Я зачарованно следил за колонной разбойничьих муравьев, которые атаковали цикаду, согнали ее с места и теперь расхищали тот кладезь сока, который открыла она. Пинес посмотрел на меня и понял, что сейчас самое время вложить в мои уши заключительный вывод. «Почему же тогда Соломон прославлял именно муравьев? — спросил он. — Потому что Соломон был царь, а цари всегда отдавали муравьям предпочтение перед цикадами и пчелам — перед навозными жуками. В точности как этот мерзавец Мичурин. Они всегда видели в нас слепую массу людей, рабская покорность которых передается по наследству».

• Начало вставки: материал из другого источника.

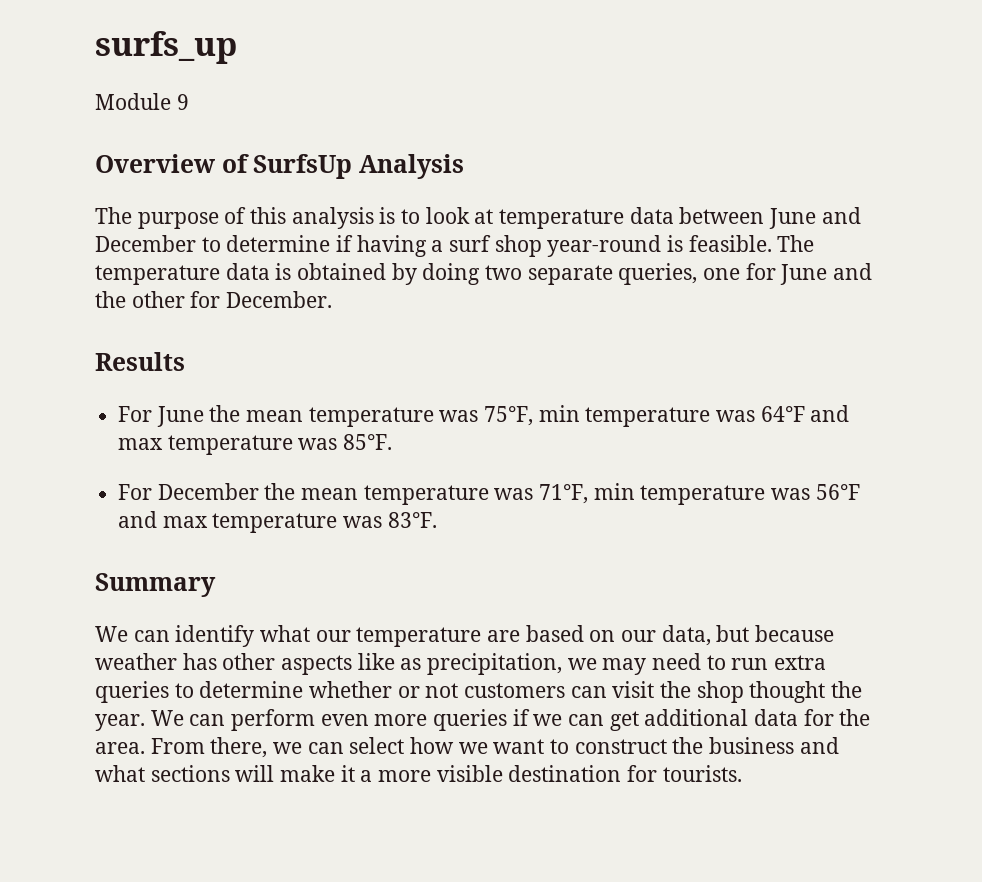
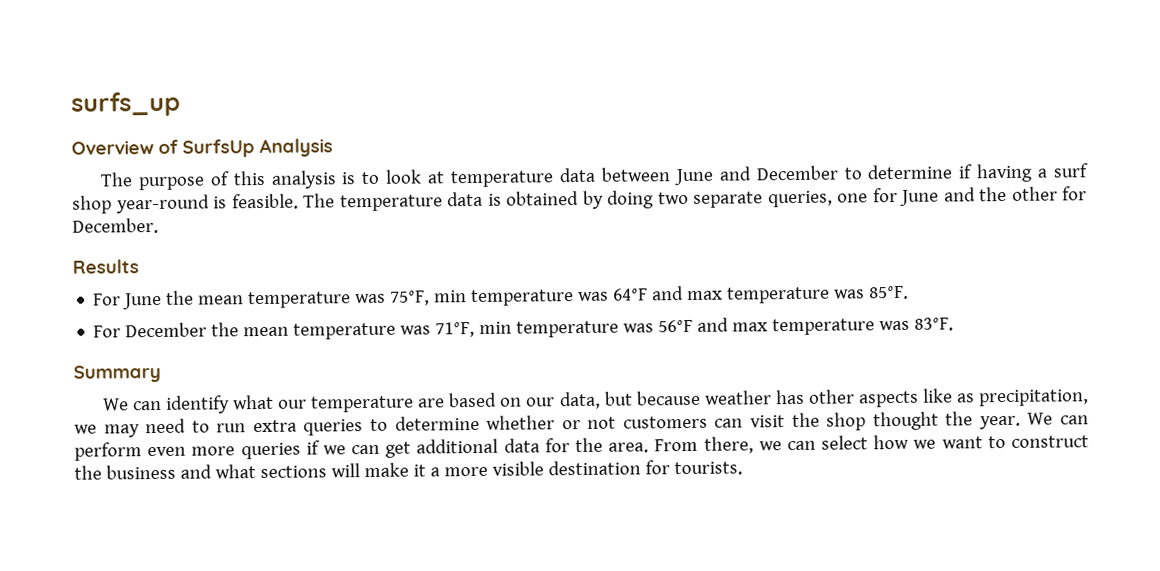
[95,93,189,110] // Module 9 -> (181, 104) none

Когда мы вернулись в нашу времянку, он взял с кровати дедушкин томик Бербанка и зачитал вслух: «Перед лицом природы безусловно равны ядовитая змея и самый великий государственный деятель».
«Зачем? Зачем? — Дедушка вскочил из-за кухонного стола. — Зачем ты забиваешь мальчику голову этой дурью?»
Продолжение пинесовского урока я услышал, только когда повзрослел, а старый учитель заболел и сбросил с себя прежние оковы. «Лучше всю жизнь катить свой навозный шарик, чем питаться медом со стола власть имущих», — провозгласил он, с хихиканьем пережевывая сласти жены Бускилы.